To help meet the proposed stormwater goals, this project included 375 trees planted across the project site. Two hundred trees were placed in tree trenches and 175 trees were placed in rainwater gardens. This case study will focus on the planting methods for the trees planted within the tree trenches.
Each tree placed in a tree trench was planted using a Stockholm Tree Trench Method for Stormwater. The Stockholm Tree Trench Method uses angular granite rock to bear the load of the pavement profile and vehicular traffic above. The void space between the angular granite was filled with soil, which is washed into the angular granite. The soil does not need to be compacted to support loads. This non-compacted soil and remaining void space between the angular granite are available for use by trees as both a growing medium and space for gaseous exchange to and from the roots.
Approximately 820 cubic feet of soil/angular granite and clear angular granite was provided per tree on average. The average installed cost per tree using this method was $18,000. This cost includes soil treatment and all other aspects of the tree trench installation such as storm sewers, asphalt pavement profile, concrete curb, tree grates, cages, etc. The trees received supplemental watering via 15 gallon capacity gator bags for the first two years of growth. Following the two-year establishment period, the trees will only receive water from above and below during rainfall events. At the time of the writing of this case study, October 2013, the planted trees are in good to excellent condition.
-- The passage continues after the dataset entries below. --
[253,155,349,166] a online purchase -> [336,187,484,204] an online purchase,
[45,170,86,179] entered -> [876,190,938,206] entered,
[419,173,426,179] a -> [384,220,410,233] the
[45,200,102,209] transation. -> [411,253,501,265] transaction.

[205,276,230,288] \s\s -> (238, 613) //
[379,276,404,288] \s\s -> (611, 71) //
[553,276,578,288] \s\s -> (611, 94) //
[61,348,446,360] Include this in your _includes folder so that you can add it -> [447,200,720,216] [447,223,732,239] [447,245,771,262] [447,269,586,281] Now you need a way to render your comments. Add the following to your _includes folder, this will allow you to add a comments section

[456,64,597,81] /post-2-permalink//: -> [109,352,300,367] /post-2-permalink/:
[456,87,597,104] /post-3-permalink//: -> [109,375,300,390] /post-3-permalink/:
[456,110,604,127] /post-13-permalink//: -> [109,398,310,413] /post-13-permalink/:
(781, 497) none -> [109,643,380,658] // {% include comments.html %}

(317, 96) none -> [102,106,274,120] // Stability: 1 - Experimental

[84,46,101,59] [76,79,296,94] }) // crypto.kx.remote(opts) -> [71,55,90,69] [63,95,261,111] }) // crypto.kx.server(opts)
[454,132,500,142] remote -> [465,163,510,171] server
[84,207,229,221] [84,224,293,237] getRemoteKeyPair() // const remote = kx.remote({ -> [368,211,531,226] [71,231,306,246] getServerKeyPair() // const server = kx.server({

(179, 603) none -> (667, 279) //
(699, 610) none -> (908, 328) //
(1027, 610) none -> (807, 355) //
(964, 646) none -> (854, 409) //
When initially planted, the tree canopy covered less than 1 percent of the site. After 20 years growth, the trees are projected to cover 17 percent of the site with canopy.
The designer stated that in future work using similar planting techniques they would modify their maintenance protocol to include biannual fertilization at the tree root ball for the first two years of growth (per the advice from the street tree specialists in Stockholm, Sweden) and use larger capacity gator bags to better facilitate watering during the first two years of growth.
The stormwater goals of this project were to
In 2011 and 2012, Barr Engineering Company worked with the Ramsey-Washington Metro Watershed District to develop a monitoring plan and to create an XPSWMM model to determine the reduction in runoff volume as a result of this project.
The following activities were planned for 2013.
At the time of this case study, the analysis of the data was still being completed and the monitoring report had not been released.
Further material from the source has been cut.